Your answer is the lines below, exactly, from the one that contains "Carved Medium: 5" through the one that contains "The 45LB Ohio", both included.

Saved entries:
☆ ☆ ☆ ☆

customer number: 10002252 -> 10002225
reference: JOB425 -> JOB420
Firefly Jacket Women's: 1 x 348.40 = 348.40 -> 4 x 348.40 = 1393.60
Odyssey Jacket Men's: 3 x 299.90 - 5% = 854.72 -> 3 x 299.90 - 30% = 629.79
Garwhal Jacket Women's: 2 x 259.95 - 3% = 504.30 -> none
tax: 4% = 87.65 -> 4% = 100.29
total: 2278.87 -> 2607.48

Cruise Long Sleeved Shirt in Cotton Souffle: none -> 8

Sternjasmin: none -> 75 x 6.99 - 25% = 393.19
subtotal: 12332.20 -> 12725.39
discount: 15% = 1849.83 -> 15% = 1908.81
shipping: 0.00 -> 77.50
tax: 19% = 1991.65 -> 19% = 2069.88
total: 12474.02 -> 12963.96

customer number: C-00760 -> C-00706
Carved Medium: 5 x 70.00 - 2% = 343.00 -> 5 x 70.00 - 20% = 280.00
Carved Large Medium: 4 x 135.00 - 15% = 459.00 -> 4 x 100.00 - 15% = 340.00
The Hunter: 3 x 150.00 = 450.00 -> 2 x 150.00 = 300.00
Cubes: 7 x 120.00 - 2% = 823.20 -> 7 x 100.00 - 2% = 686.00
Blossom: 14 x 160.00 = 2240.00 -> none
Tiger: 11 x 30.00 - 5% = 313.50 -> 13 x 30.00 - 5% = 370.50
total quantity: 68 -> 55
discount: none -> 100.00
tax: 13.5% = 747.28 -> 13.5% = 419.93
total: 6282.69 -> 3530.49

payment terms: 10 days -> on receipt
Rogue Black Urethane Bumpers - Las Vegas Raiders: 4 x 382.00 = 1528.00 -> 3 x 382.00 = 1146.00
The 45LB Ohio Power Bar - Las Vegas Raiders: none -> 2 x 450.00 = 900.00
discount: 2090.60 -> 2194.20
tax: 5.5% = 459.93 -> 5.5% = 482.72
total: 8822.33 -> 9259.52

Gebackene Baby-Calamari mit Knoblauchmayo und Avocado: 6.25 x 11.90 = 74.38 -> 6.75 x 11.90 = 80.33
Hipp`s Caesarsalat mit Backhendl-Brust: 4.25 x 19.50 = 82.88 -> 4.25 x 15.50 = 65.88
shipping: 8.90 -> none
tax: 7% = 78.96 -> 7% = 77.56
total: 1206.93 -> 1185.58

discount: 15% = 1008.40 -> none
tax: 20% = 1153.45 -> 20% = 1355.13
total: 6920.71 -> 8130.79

☆ ☆ ☆ ☆

▶ [Solution to this task]:
Carved Medium: 5 x 70.00 - 2% = 343.00 -> 5 x 70.00 - 20% = 280.00
Carved Large Medium: 4 x 135.00 - 15% = 459.00 -> 4 x 100.00 - 15% = 340.00
The Hunter: 3 x 150.00 = 450.00 -> 2 x 150.00 = 300.00
Cubes: 7 x 120.00 - 2% = 823.20 -> 7 x 100.00 - 2% = 686.00
Blossom: 14 x 160.00 = 2240.00 -> none
Tiger: 11 x 30.00 - 5% = 313.50 -> 13 x 30.00 - 5% = 370.50
total quantity: 68 -> 55
discount: none -> 100.00
tax: 13.5% = 747.28 -> 13.5% = 419.93
total: 6282.69 -> 3530.49

payment terms: 10 days -> on receipt
Rogue Black Urethane Bumpers - Las Vegas Raiders: 4 x 382.00 = 1528.00 -> 3 x 382.00 = 1146.00
The 45LB Ohio Power Bar - Las Vegas Raiders: none -> 2 x 450.00 = 900.00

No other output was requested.